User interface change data
------
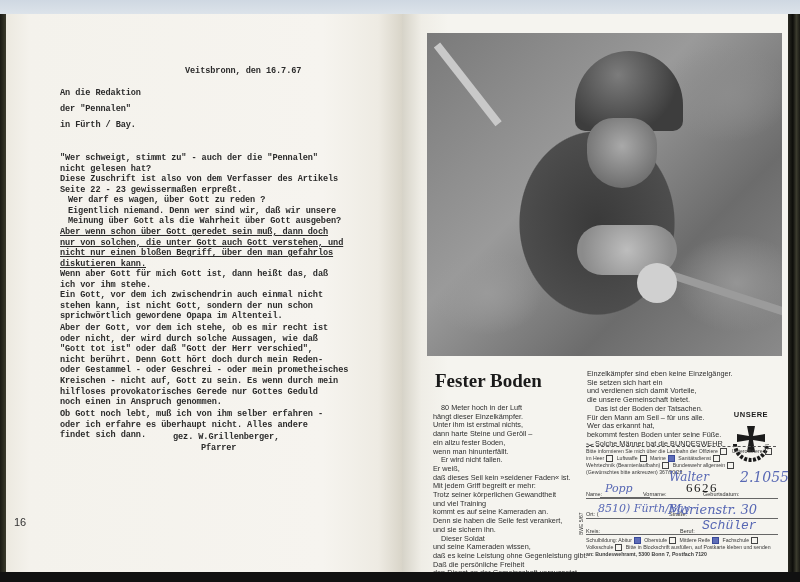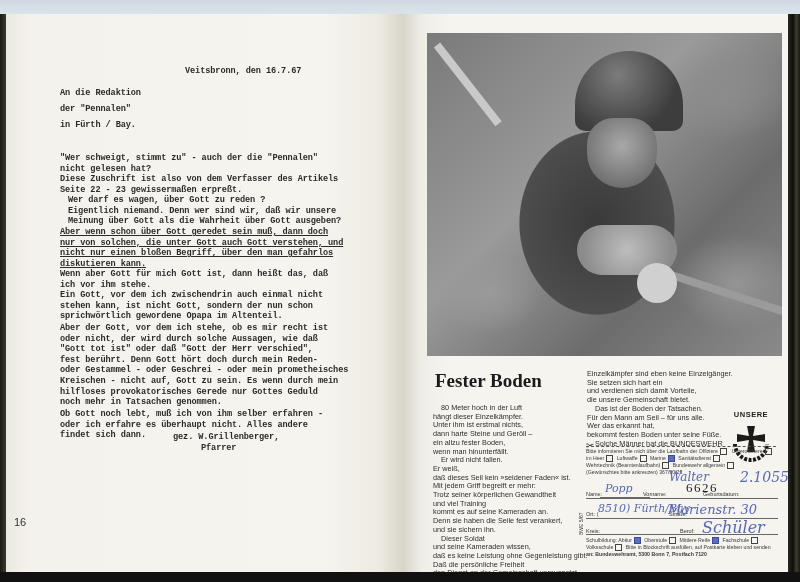"fest berührt. Denn Gott hört" span { text: fest -> nicht }
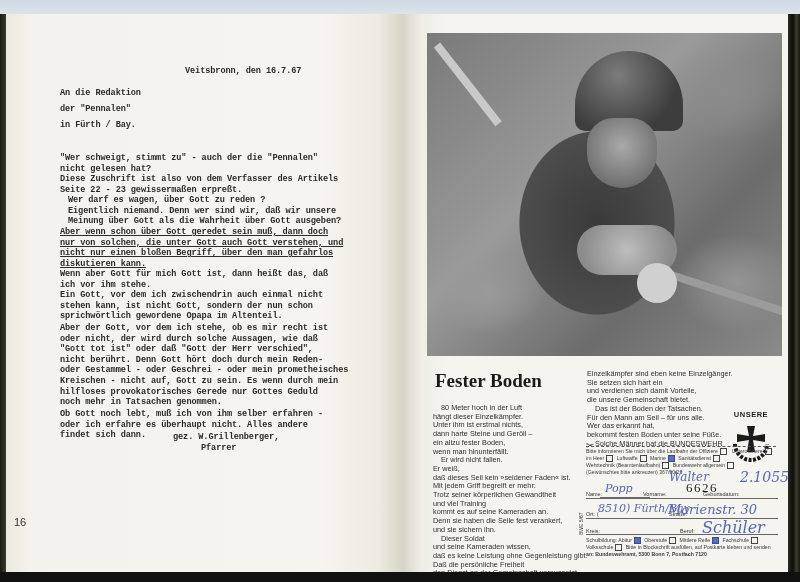"noch mehr in Tatsachen genommen." span { text: mehr in Tatsachen -> einen in Anspruch }
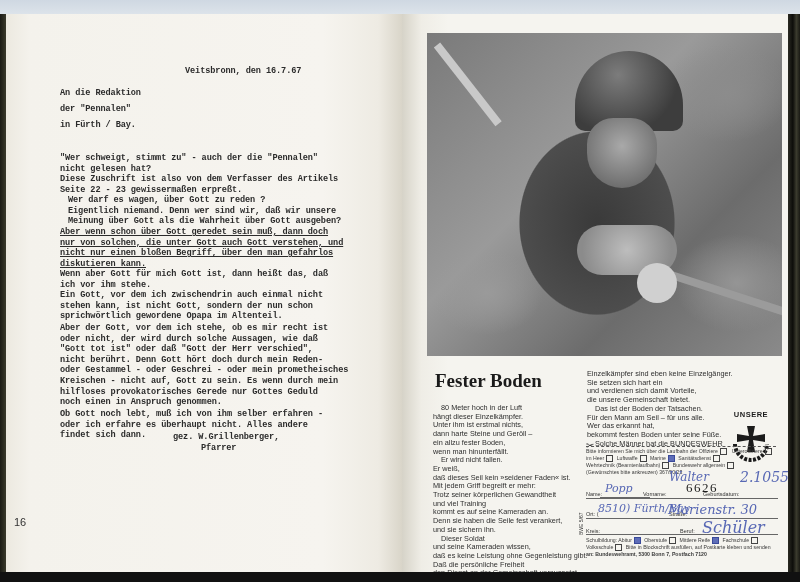"Schüler" div.hand { font-family: none -> Liberation Mono, monospace; font-size: 16px -> 13px }
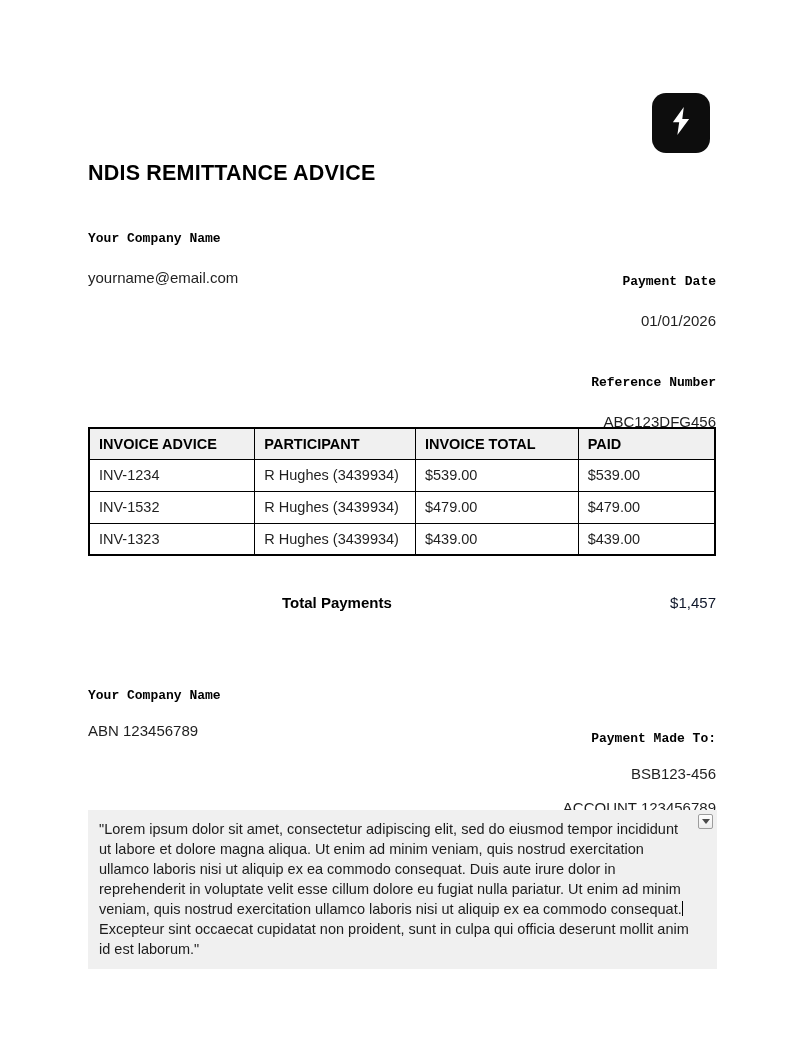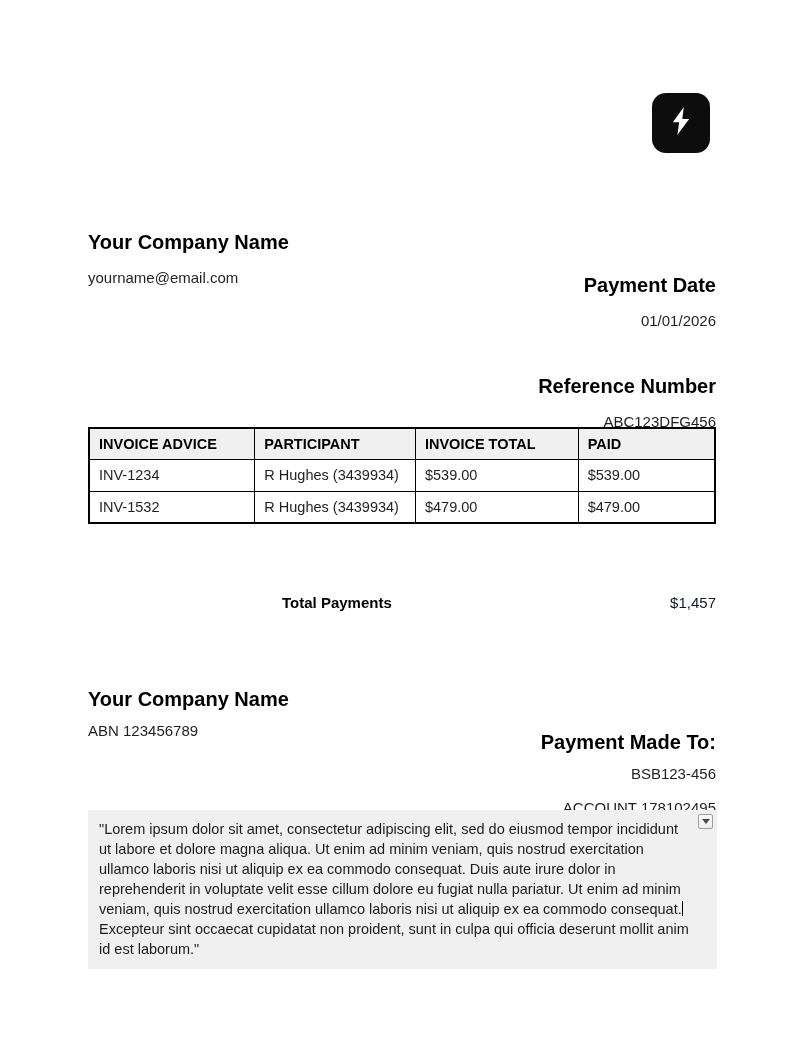"NDIS REMITTANCE ADVICE" h1.doc-title { html: none -> <h1>NDIS REMITTANCE ADVICE</h1> }
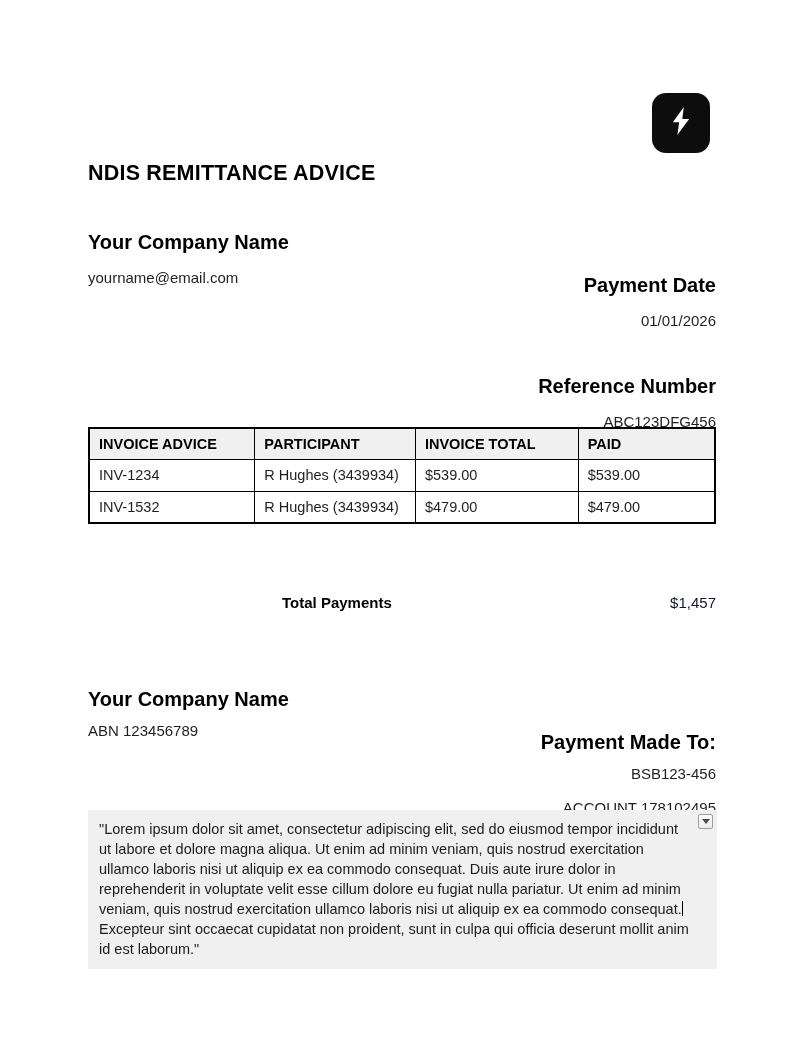"Your Company Name" .lbl { font-family: none -> Liberation Mono, monospace; font-size: 20px -> 13px }
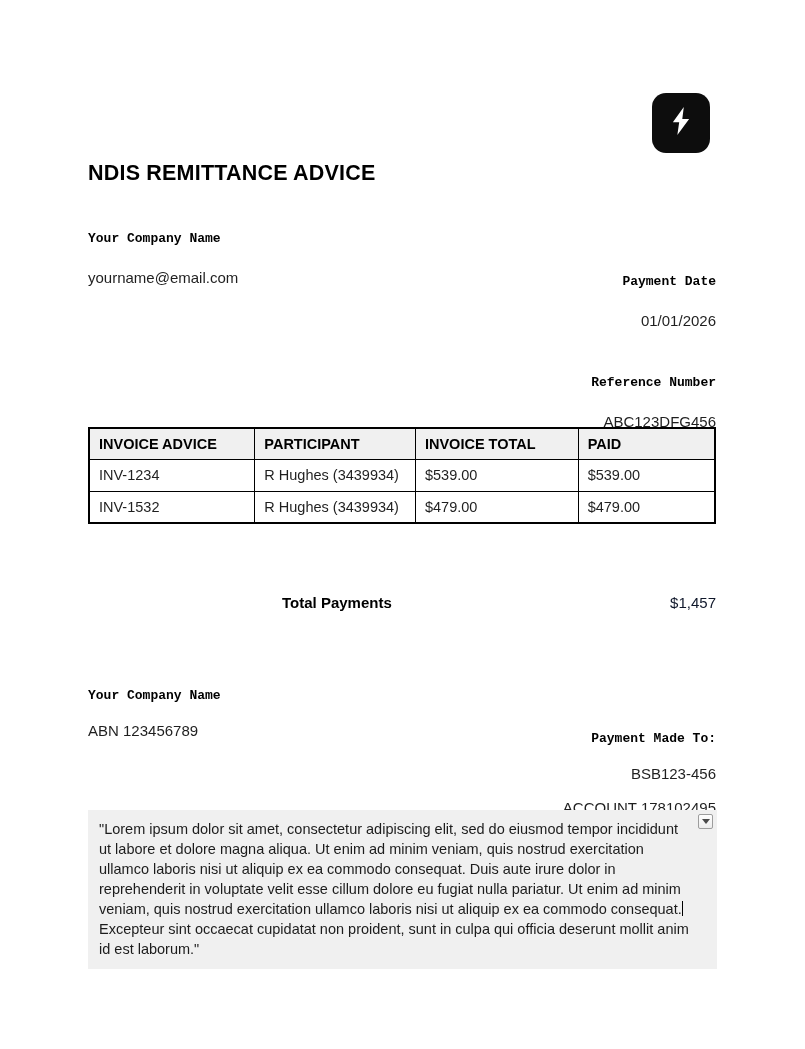"INV-1323" tr { html: none -> <tr> <td>INV-1323</td> <td>R Hughes (3439934)</td> <td>$439.00</td> <td>$439.00</td> </tr> }
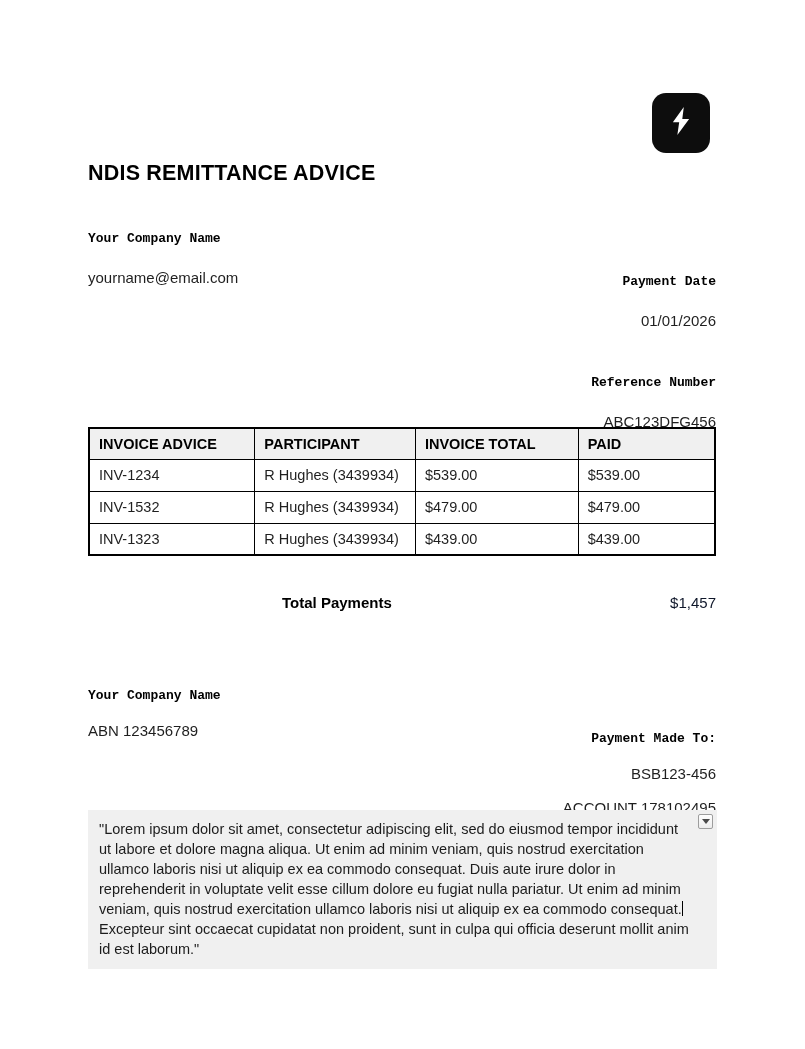"ACCOUNT 178102495" div.abs { text: 178102495 -> 123456789 }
------
What the task asks: Set down exactly and only the lines from the line that contains "none -> <tr>" through the last line of the entries above, with both of those lines included and the pictures left out.

Output below:
"INV-1323" tr { html: none -> <tr> <td>INV-1323</td> <td>R Hughes (3439934)</td> <td>$439.00</td> <td>$439.00</td> </tr> }
"ACCOUNT 178102495" div.abs { text: 178102495 -> 123456789 }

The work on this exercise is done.